- _PROBLEM DESCRIPTION_
Your copy should match the entries below exactly, apart from the images.

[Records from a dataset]
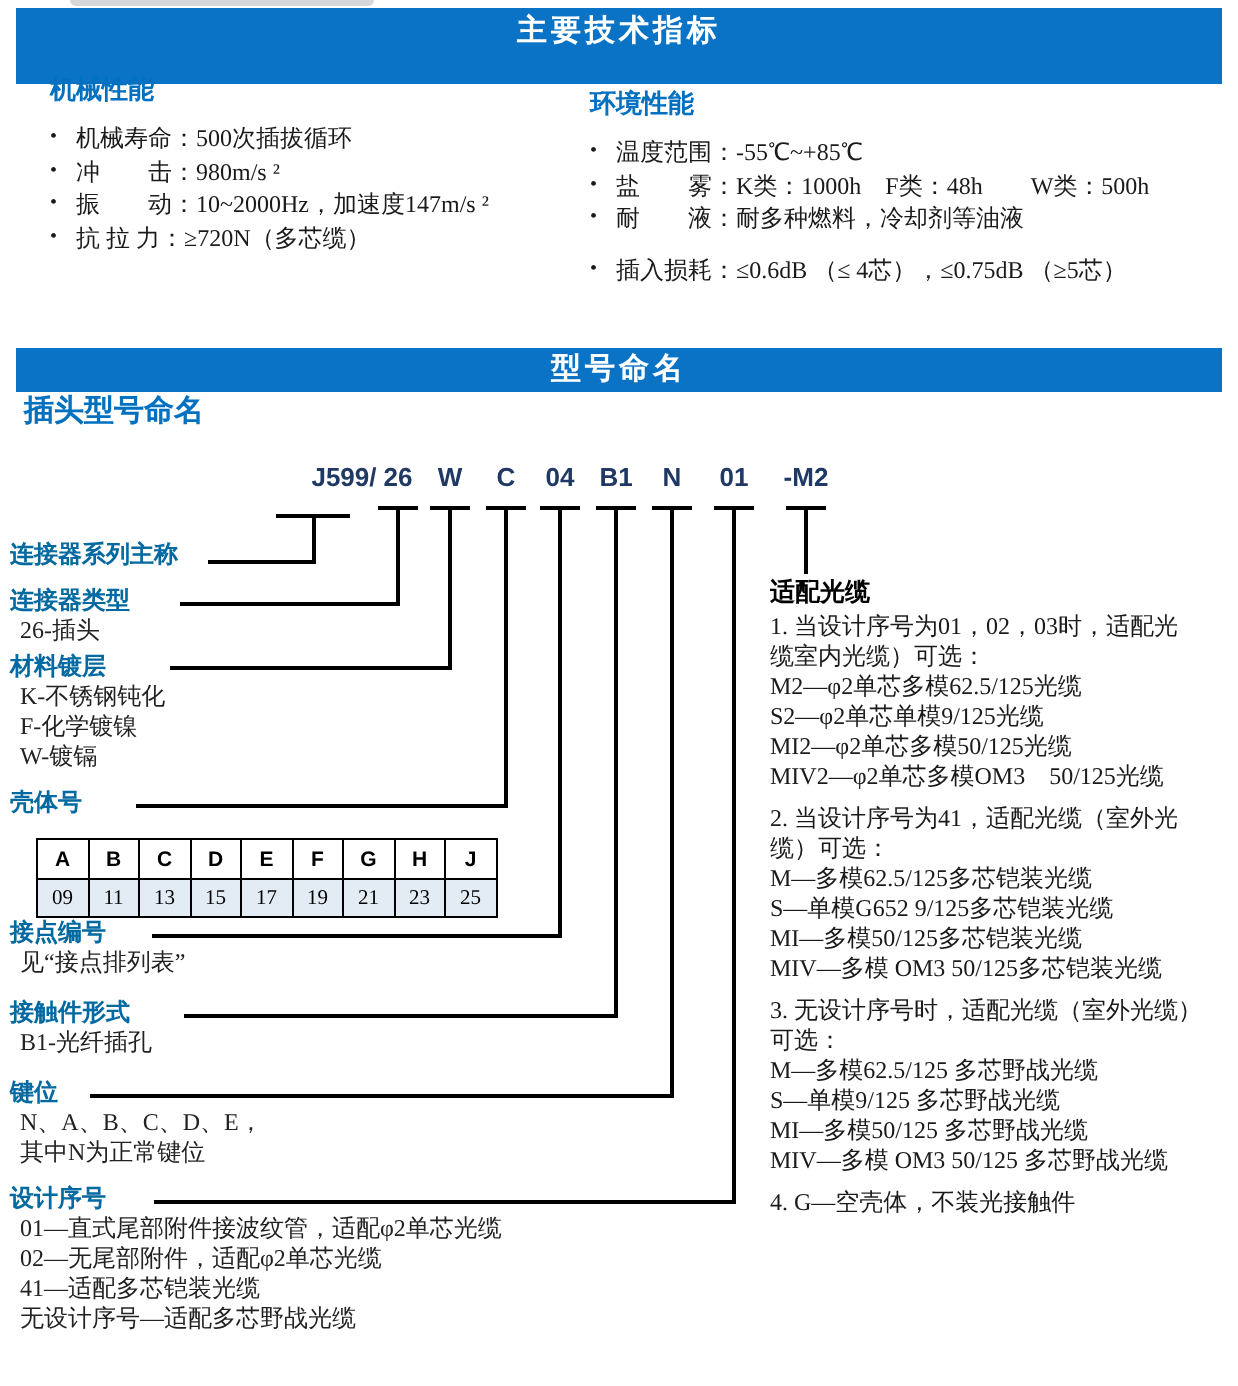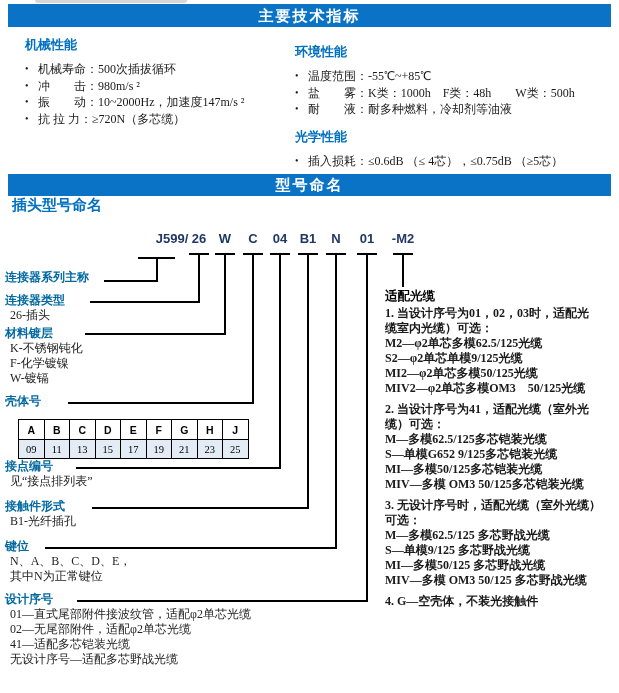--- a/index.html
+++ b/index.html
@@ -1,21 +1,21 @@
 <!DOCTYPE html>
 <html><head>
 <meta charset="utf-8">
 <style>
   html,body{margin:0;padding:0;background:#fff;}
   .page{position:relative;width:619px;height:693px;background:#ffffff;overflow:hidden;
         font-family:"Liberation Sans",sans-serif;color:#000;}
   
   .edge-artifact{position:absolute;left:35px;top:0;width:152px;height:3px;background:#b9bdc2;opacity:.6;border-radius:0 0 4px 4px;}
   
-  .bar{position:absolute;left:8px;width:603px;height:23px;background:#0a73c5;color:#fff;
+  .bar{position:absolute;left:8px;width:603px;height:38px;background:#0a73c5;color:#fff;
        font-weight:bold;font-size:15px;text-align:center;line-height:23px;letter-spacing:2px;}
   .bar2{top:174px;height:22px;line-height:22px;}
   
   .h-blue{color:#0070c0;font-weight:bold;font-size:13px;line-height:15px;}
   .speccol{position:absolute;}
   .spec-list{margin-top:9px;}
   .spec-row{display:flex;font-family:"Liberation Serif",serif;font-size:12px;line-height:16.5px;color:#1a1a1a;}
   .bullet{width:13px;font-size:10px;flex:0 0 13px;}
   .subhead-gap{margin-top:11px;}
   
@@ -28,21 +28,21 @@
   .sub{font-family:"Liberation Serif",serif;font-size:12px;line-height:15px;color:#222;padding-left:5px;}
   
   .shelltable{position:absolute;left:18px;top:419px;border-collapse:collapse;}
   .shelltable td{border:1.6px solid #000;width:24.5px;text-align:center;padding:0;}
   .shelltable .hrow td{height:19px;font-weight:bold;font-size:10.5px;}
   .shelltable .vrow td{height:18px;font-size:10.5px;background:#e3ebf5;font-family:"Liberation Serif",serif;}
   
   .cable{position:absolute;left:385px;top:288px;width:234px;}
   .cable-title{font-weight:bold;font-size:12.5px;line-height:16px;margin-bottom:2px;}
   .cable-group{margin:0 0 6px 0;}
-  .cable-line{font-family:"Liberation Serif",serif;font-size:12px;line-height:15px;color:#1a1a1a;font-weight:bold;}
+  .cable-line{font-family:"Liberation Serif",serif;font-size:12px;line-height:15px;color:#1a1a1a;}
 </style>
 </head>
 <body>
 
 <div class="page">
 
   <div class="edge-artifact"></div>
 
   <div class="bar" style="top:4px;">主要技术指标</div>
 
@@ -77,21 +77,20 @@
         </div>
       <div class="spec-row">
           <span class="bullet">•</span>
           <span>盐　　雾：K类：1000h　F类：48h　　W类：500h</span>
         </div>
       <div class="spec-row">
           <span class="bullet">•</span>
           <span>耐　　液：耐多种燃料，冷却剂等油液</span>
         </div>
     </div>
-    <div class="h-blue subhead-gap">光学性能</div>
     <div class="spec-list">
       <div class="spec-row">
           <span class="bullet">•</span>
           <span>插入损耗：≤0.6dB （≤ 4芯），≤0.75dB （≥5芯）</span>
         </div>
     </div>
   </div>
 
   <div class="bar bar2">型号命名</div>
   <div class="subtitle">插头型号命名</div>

- _ANSWER TO THE EXERCISE_
--- a/index.html
+++ b/index.html
@@ -1,21 +1,21 @@
 <!DOCTYPE html>
 <html><head>
 <meta charset="utf-8">
 <style>
   html,body{margin:0;padding:0;background:#fff;}
   .page{position:relative;width:619px;height:693px;background:#ffffff;overflow:hidden;
         font-family:"Liberation Sans",sans-serif;color:#000;}
   
   .edge-artifact{position:absolute;left:35px;top:0;width:152px;height:3px;background:#b9bdc2;opacity:.6;border-radius:0 0 4px 4px;}
   
-  .bar{position:absolute;left:8px;width:603px;height:23px;background:#0a73c5;color:#fff;
+  .bar{position:absolute;left:8px;width:603px;height:38px;background:#0a73c5;color:#fff;
        font-weight:bold;font-size:15px;text-align:center;line-height:23px;letter-spacing:2px;}
   .bar2{top:174px;height:22px;line-height:22px;}
   
   .h-blue{color:#0070c0;font-weight:bold;font-size:13px;line-height:15px;}
   .speccol{position:absolute;}
   .spec-list{margin-top:9px;}
   .spec-row{display:flex;font-family:"Liberation Serif",serif;font-size:12px;line-height:16.5px;color:#1a1a1a;}
   .bullet{width:13px;font-size:10px;flex:0 0 13px;}
   .subhead-gap{margin-top:11px;}
   
@@ -28,21 +28,21 @@
   .sub{font-family:"Liberation Serif",serif;font-size:12px;line-height:15px;color:#222;padding-left:5px;}
   
   .shelltable{position:absolute;left:18px;top:419px;border-collapse:collapse;}
   .shelltable td{border:1.6px solid #000;width:24.5px;text-align:center;padding:0;}
   .shelltable .hrow td{height:19px;font-weight:bold;font-size:10.5px;}
   .shelltable .vrow td{height:18px;font-size:10.5px;background:#e3ebf5;font-family:"Liberation Serif",serif;}
   
   .cable{position:absolute;left:385px;top:288px;width:234px;}
   .cable-title{font-weight:bold;font-size:12.5px;line-height:16px;margin-bottom:2px;}
   .cable-group{margin:0 0 6px 0;}
-  .cable-line{font-family:"Liberation Serif",serif;font-size:12px;line-height:15px;color:#1a1a1a;font-weight:bold;}
+  .cable-line{font-family:"Liberation Serif",serif;font-size:12px;line-height:15px;color:#1a1a1a;}
 </style>
 </head>
 <body>
 
 <div class="page">
 
   <div class="edge-artifact"></div>
 
   <div class="bar" style="top:4px;">主要技术指标</div>
 
@@ -77,21 +77,20 @@
         </div>
       <div class="spec-row">
           <span class="bullet">•</span>
           <span>盐　　雾：K类：1000h　F类：48h　　W类：500h</span>
         </div>
       <div class="spec-row">
           <span class="bullet">•</span>
           <span>耐　　液：耐多种燃料，冷却剂等油液</span>
         </div>
     </div>
-    <div class="h-blue subhead-gap">光学性能</div>
     <div class="spec-list">
       <div class="spec-row">
           <span class="bullet">•</span>
           <span>插入损耗：≤0.6dB （≤ 4芯），≤0.75dB （≥5芯）</span>
         </div>
     </div>
   </div>
 
   <div class="bar bar2">型号命名</div>
   <div class="subtitle">插头型号命名</div>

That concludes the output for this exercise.